* _Goal of the exercise_:
Beginning with the line where "university is so you can learn with companions." occurs, transcribe every line exactly through the last line of the listing below, and no others.

════════

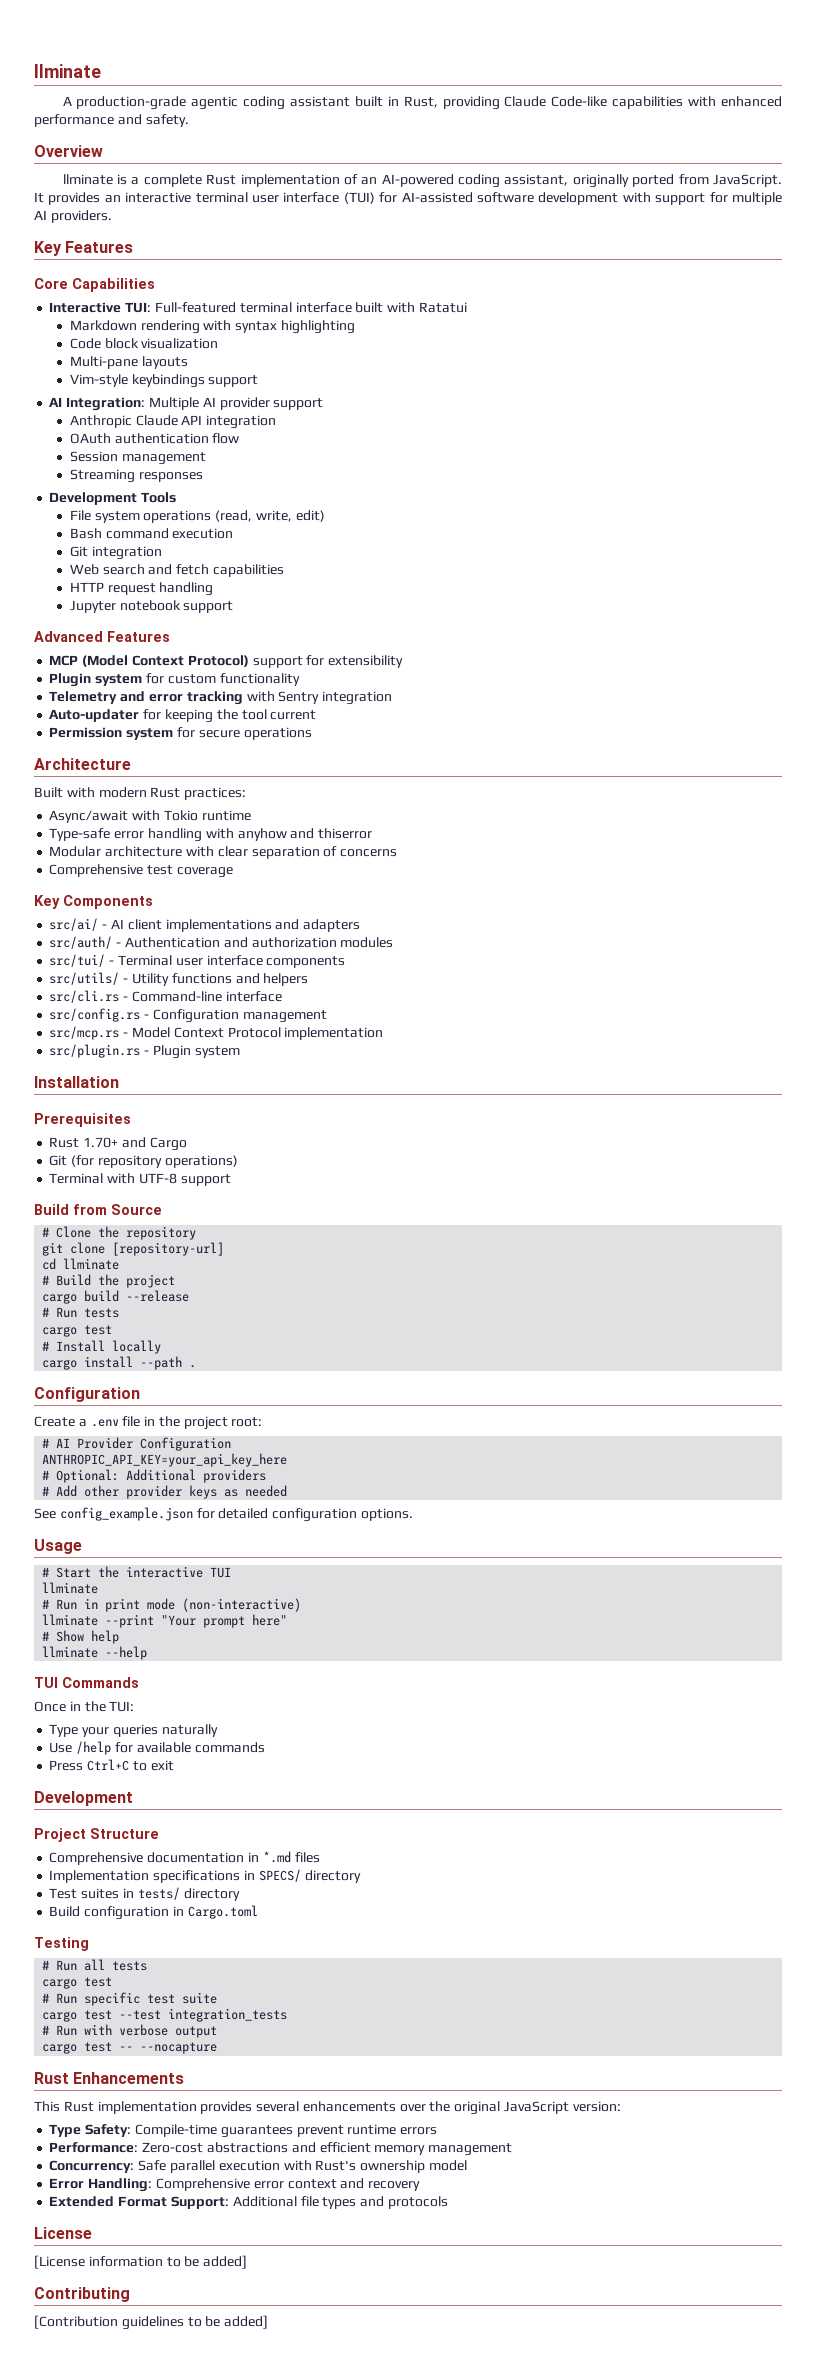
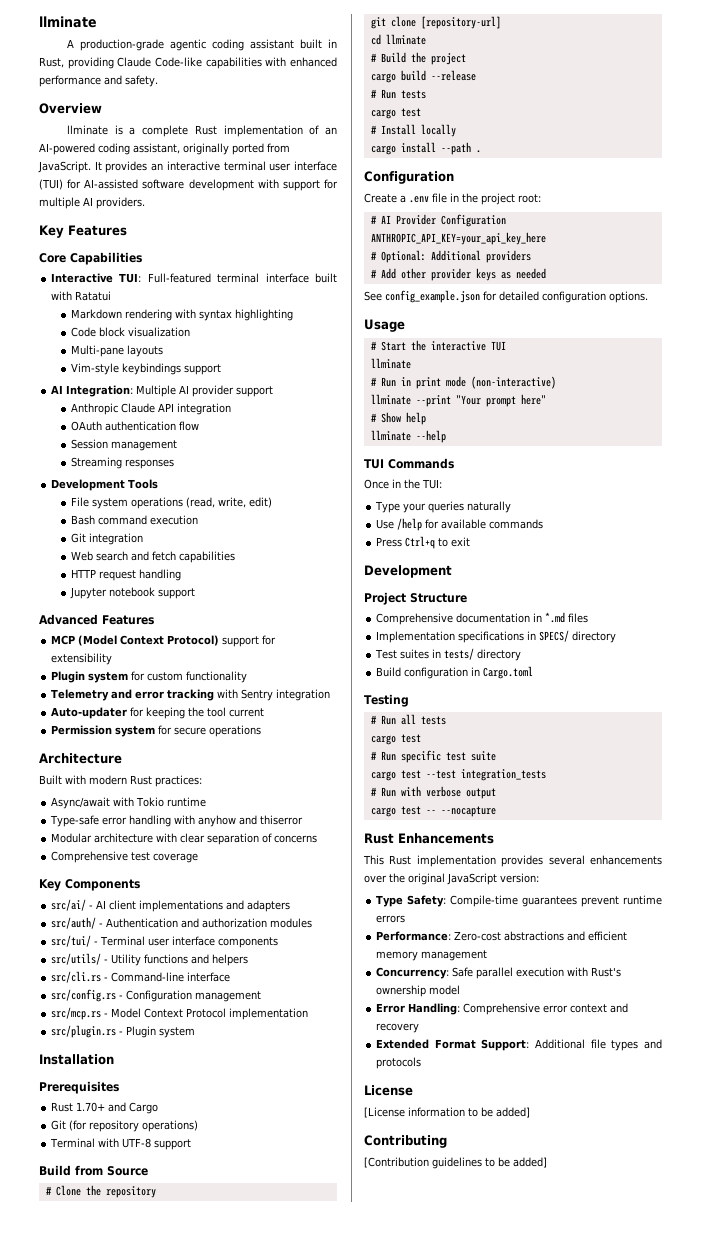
- Press Ctrl+C to exit
+ Press Ctrl+q to exit

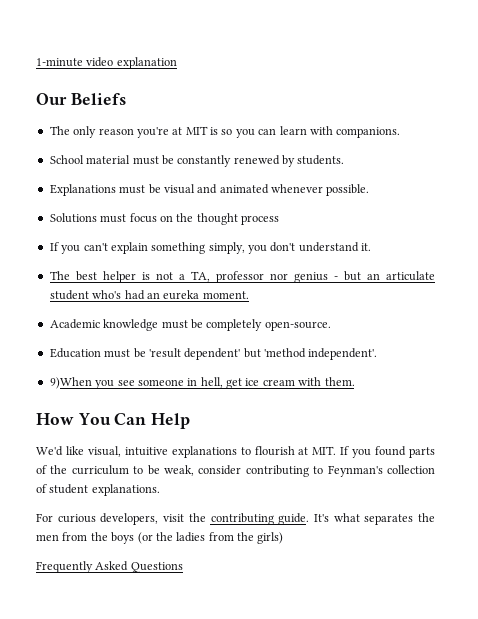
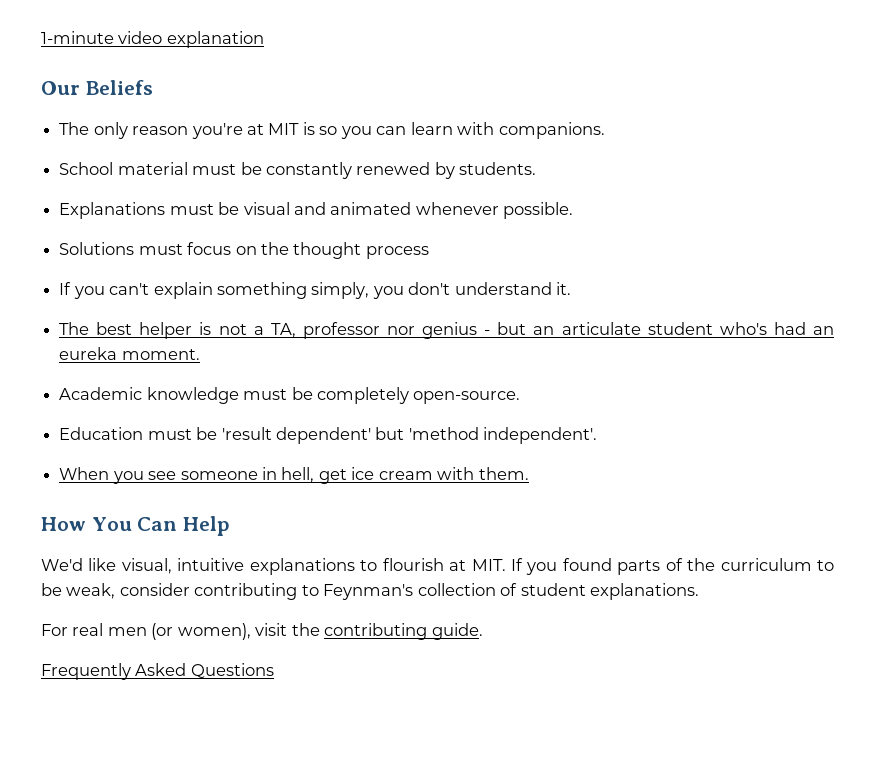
- 9)When you see someone in hell, get ice cream with them.
+ When you see someone in hell, get ice cream with them.
- For curious developers, visit the contributing guide. It's what separates the men from the boys (or the ladies from the girls)
+ For real men (or women), visit the contributing guide.

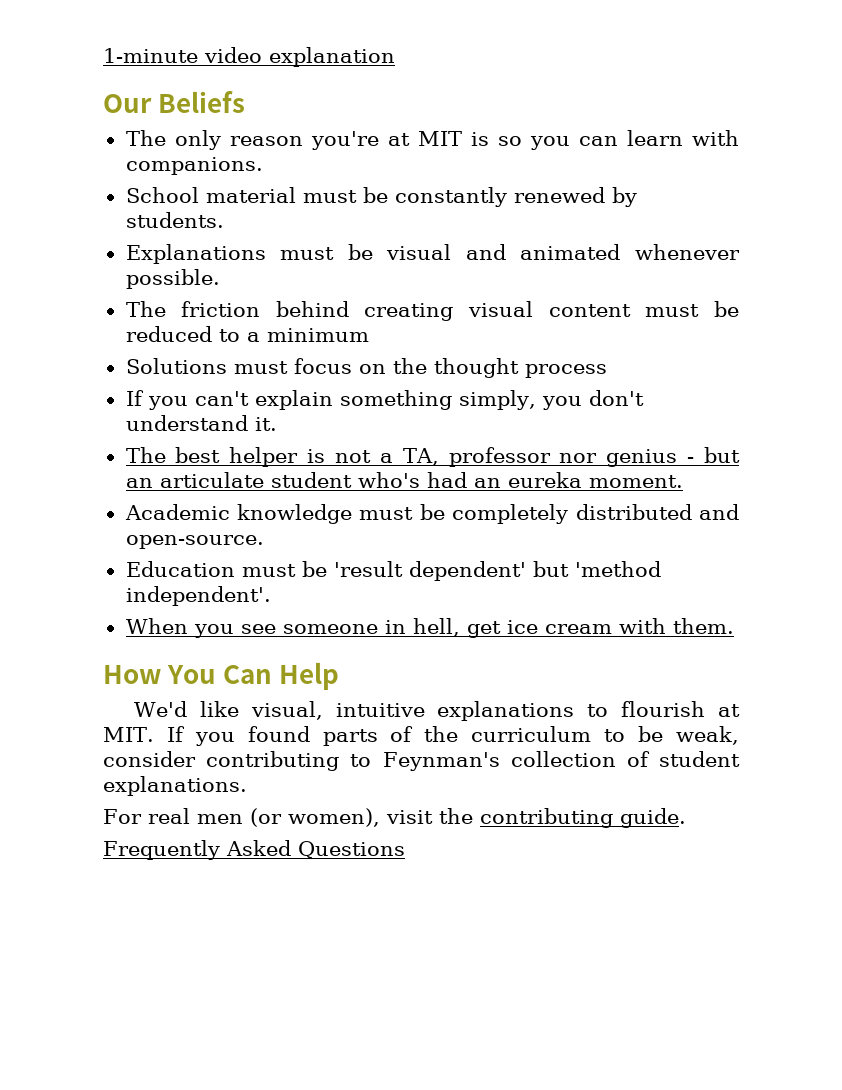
+ The friction behind creating visual content must be reduced to a minimum
- Academic knowledge must be completely open-source.
+ Academic knowledge must be completely distributed and open-source.

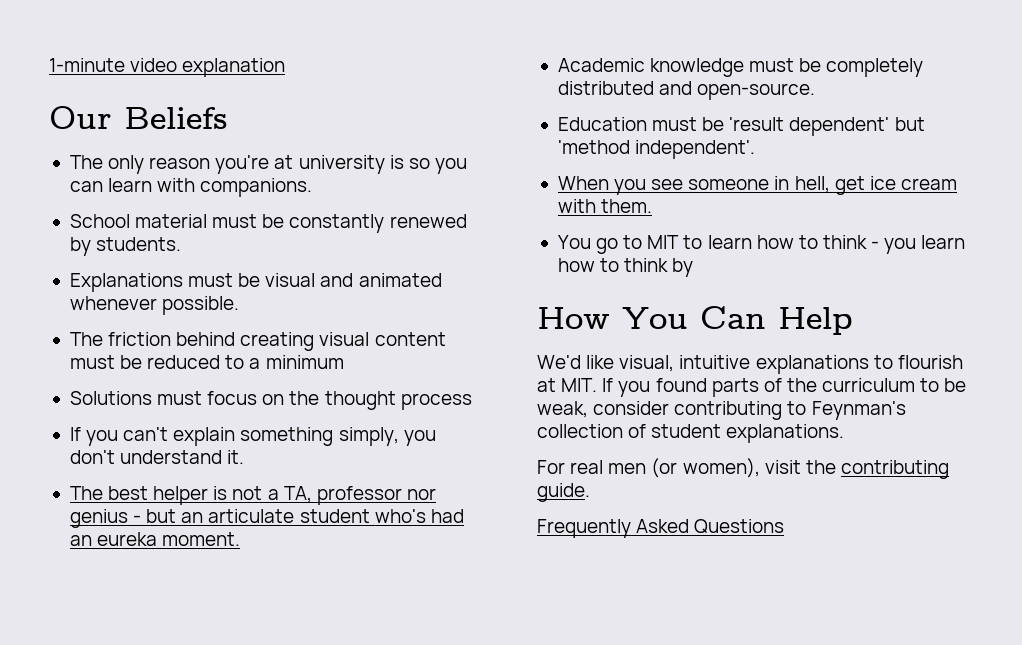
- The only reason you're at MIT is so you can learn with companions.
+ The only reason you're at university is so you can learn with companions.
+ You go to MIT to learn how to think - you learn how to think by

════════

* _Output of the task_:
+ The only reason you're at university is so you can learn with companions.
+ You go to MIT to learn how to think - you learn how to think by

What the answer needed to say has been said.